You can then use @SessionScope without declaring the proxyMode as follows:

  • Java

  • Kotlin

@Service
@SessionScope
public class SessionScopedService {
	// ...
}
@Service
@SessionScope
class SessionScopedService {
	// ...
}

You can also override the value for the proxyMode, as the following example shows:

  • Java

  • Kotlin

@Service
@SessionScope(proxyMode = ScopedProxyMode.INTERFACES)
public class SessionScopedUserService implements UserService {
	// ...
}
@Service
@SessionScope(proxyMode = ScopedProxyMode.INTERFACES)
class SessionScopedUserService : UserService {
	// ...
}

For further details, see the Spring Annotation Programming Model wiki page.

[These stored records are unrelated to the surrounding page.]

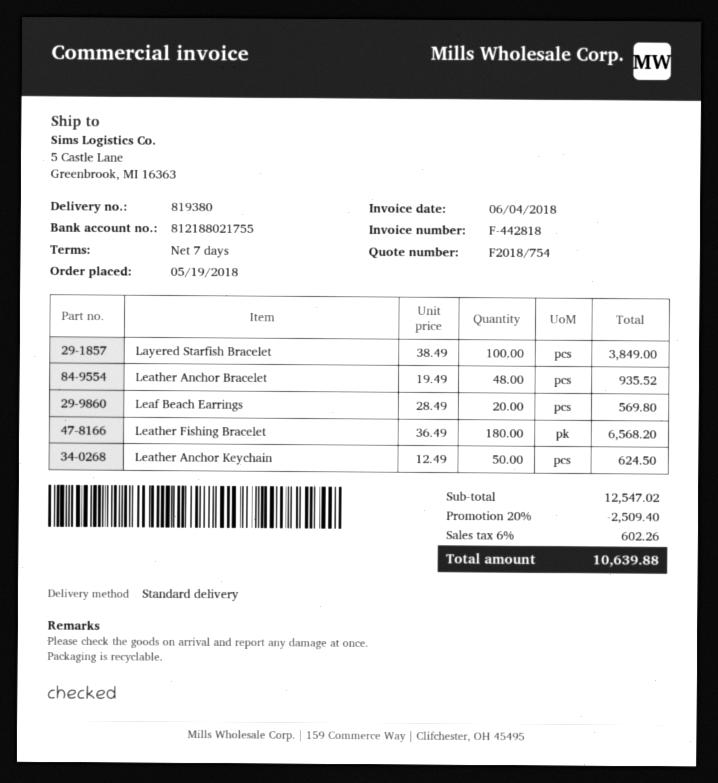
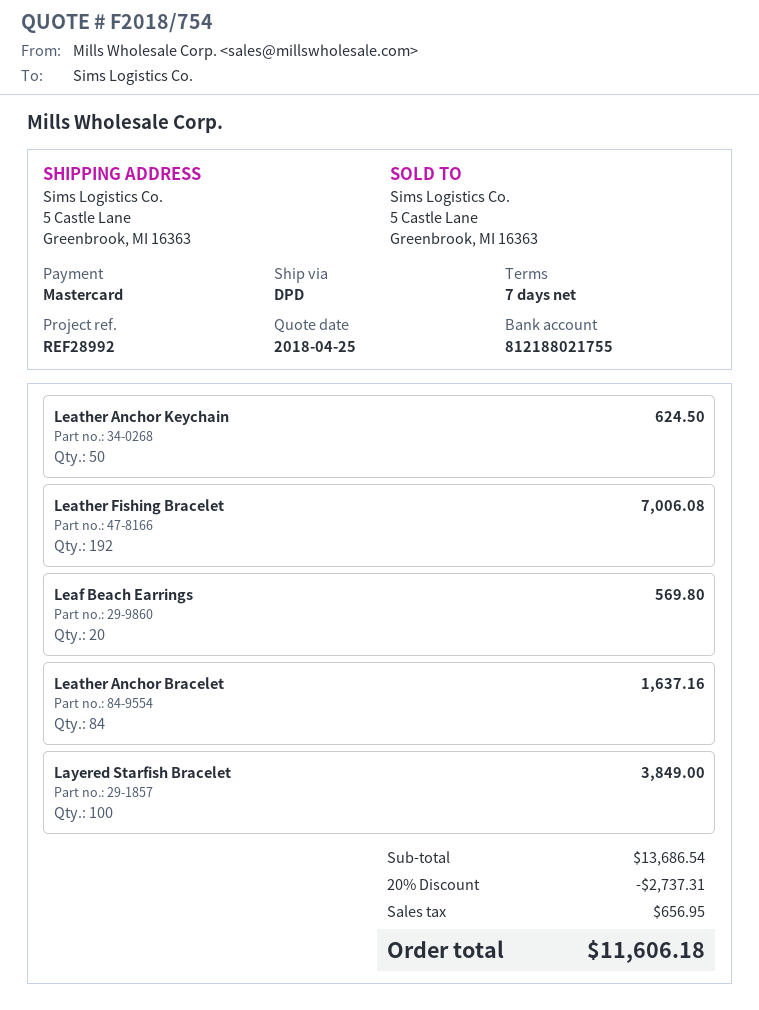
shipping method: standard -> DPD
Leather Anchor Bracelet: 48 for 935.52 -> 84 for 1637.16
Leather Fishing Bracelet: 180 for 6568.20 -> 192 for 7006.08
subtotal: 12547.02 -> 13686.54
discount: 20% = 2509.40 -> 20% = 2737.31
tax: 602.26 -> 656.95
total: 10639.88 -> 11606.18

Automatically Detecting Classes and Registering Bean Definitions

Spring can automatically detect stereotyped classes and register corresponding BeanDefinition instances with the ApplicationContext. For example, the following two classes are eligible for such autodetection:

  • Java

  • Kotlin

@Service
public class SimpleMovieLister {

	private MovieFinder movieFinder;

	public SimpleMovieLister(MovieFinder movieFinder) {
		this.movieFinder = movieFinder;
	}
}
@Service
class SimpleMovieLister(private val movieFinder: MovieFinder)
  • Java

  • Kotlin

@Repository
public class JpaMovieFinder implements MovieFinder {
	// implementation elided for clarity
}
@Repository
class JpaMovieFinder : MovieFinder {
	// implementation elided for clarity
}

To autodetect these classes and register the corresponding beans, you need to add @ComponentScan to your @Configuration class, where the basePackages attribute is a common parent package for the two classes. (Alternatively, you can specify a comma- or semicolon- or space-separated list that includes the parent package of each class.)

  • Java

  • Kotlin

@Configuration
@ComponentScan(basePackages = "org.example")
public class AppConfig  {
	// ...
}
@Configuration
@ComponentScan(basePackages = ["org.example"])
class AppConfig  {
	// ...
}
For brevity, the preceding example could have used the value attribute of the annotation (that is, @ComponentScan("org.example")).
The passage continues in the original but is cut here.